◆ Problem to work on
Every record must be transcribed in its entirety, apart from the images, which are to be omitted.

◆ Excerpted data
=== Begin Enclosure ===

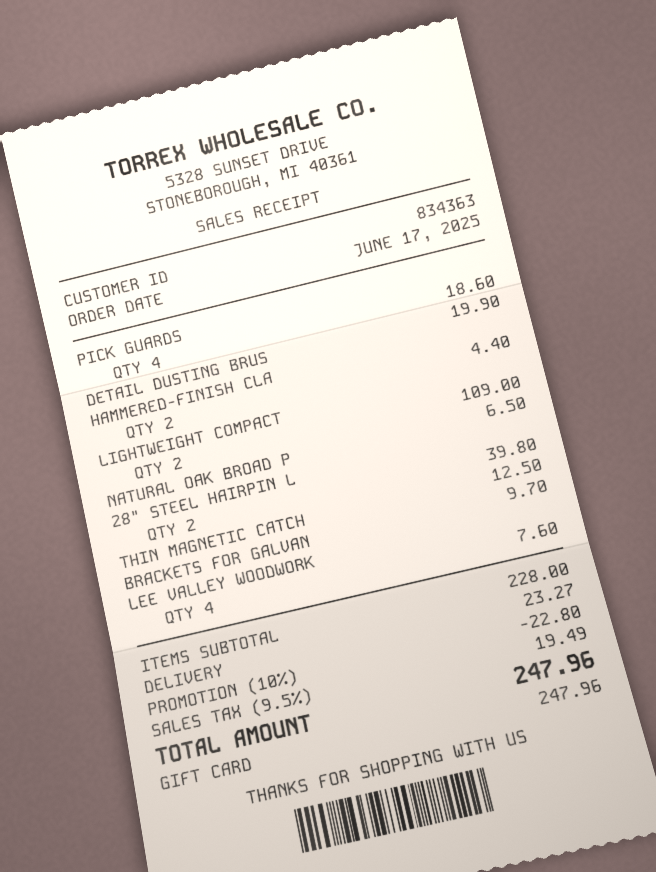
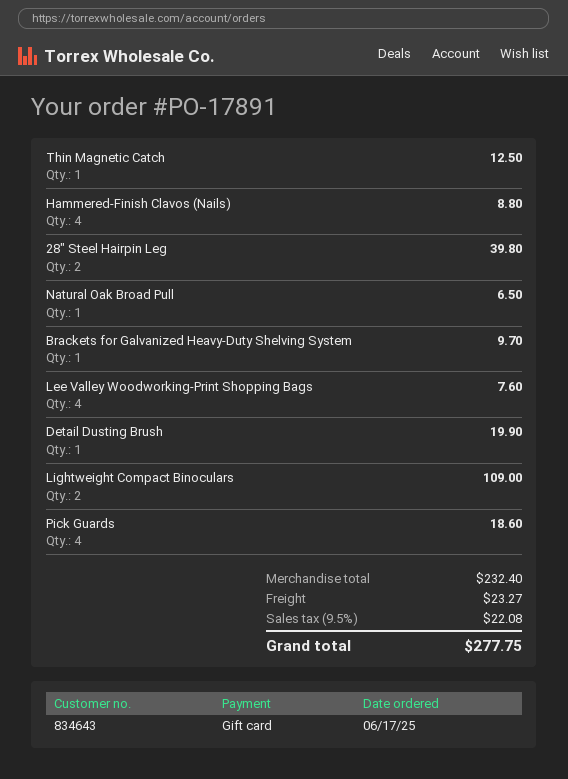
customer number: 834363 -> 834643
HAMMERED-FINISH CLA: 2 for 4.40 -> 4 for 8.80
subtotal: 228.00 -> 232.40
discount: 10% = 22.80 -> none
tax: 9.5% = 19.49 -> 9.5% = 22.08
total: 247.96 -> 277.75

=== End Enclosure ===

◆ Result of this exercise
customer number: 834363 -> 834643
HAMMERED-FINISH CLA: 2 for 4.40 -> 4 for 8.80
subtotal: 228.00 -> 232.40
discount: 10% = 22.80 -> none
tax: 9.5% = 19.49 -> 9.5% = 22.08
total: 247.96 -> 277.75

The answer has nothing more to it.